Foi o que pensava enquanto levava a sogra de carro ao hospital meses depois. É preciso que se diga que Roger foi fiel na lua de mel. Depois da lua de mel fracassou uma vez. Ficou envergonhado, não conseguiu dormir a noite. Depois caiu em tentação de novo, mas aí dormiu feito um bezerro bem alimentado. Nunca mais perdeu o sono. Nunca mais perdeu uma oportunidade. Nunca mais foi fiel. Tinha sido assim na noite anterior. E agora pela manhã, a mulher viajando a trabalho, o sogro jaz no cemitério e a sogra prestes a morrer no banco traseiro. Mal conseguia manter-se acordado e, bastante embriagado, ainda teria que dirigir até o hospital com a sogra, que a esta altura gemia de dor.

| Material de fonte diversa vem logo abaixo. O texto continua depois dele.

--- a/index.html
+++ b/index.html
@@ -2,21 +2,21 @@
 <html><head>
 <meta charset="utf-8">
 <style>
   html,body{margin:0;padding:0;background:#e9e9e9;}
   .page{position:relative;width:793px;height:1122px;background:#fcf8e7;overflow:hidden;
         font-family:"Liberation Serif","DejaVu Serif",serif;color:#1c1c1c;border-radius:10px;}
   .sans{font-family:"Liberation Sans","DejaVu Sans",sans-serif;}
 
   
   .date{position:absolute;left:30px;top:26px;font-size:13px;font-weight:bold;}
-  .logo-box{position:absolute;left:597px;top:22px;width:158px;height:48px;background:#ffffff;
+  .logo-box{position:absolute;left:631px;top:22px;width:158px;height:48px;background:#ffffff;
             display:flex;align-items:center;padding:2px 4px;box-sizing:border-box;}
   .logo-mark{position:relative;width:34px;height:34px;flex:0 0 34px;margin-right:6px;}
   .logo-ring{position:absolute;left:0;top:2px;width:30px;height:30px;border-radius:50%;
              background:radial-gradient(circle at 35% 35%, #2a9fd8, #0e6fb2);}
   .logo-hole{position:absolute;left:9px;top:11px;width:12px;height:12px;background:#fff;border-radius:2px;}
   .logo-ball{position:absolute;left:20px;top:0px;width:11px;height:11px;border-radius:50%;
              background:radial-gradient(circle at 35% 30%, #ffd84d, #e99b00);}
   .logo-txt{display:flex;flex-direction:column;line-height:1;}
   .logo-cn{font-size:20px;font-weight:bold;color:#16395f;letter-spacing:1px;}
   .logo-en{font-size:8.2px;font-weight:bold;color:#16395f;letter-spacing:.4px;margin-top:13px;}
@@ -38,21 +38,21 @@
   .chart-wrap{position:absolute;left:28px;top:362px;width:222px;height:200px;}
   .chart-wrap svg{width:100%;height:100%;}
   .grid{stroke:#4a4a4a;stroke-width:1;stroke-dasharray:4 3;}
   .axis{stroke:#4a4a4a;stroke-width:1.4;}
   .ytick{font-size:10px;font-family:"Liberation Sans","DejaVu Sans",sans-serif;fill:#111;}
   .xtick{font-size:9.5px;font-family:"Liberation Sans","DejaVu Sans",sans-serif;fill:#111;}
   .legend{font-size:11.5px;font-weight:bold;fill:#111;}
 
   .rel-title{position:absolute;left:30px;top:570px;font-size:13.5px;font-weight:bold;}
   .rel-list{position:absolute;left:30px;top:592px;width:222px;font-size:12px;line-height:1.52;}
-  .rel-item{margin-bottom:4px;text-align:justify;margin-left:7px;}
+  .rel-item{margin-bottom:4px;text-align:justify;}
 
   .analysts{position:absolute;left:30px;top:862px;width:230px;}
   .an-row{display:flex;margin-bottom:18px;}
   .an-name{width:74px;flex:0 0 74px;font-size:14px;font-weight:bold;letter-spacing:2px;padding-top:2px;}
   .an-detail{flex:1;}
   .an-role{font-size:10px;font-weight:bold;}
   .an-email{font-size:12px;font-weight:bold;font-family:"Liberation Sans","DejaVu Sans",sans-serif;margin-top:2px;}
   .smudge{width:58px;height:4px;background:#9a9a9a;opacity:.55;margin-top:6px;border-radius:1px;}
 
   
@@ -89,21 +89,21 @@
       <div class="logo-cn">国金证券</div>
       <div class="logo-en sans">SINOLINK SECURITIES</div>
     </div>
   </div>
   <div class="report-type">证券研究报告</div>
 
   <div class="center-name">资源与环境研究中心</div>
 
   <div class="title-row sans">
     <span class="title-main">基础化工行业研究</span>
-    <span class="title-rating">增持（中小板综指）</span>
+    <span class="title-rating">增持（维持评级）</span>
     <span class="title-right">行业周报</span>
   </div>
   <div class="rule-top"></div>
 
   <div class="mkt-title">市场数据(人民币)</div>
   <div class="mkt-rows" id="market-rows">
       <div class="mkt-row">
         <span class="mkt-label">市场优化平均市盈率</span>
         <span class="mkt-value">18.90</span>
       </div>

Entre uma ultrapassagem e outra lembrava da negra linda que havia traçado naquela noite. Pensava que tinha que conhecer mais negras, frequentar mais ensaios da General Telles. Foi quando teve de frear bruscamente, para desespero da sogra enferma, que grunhia de dor. Na freada, percebeu que um calçado rolou no assoalho do carro. Olhou embaixo do banco do carona e viu um par de sandálias pretas.
- Putz! - rosnou batendo com a mão na testa.
- O que foi? - perguntou a sogra.
- Nada não sogrinha. Estamos chegando...
A negra exuberante havia esquecido as sandálias, pensou. Disfarçadamente, agachou-se, esticou o braço, catou o par de sandálias e não teve dúvidas. Abriu a janela e jogou na estrada.
- Chegamos! Vou conseguir uma maca pra senhora. - disse o Roger.
Quando voltou com dois enfermeiros e uma maca a sogra perguntou:
- Ô Roger! Tu não viu minhas sandálias? Tenho certeza que vim com elas.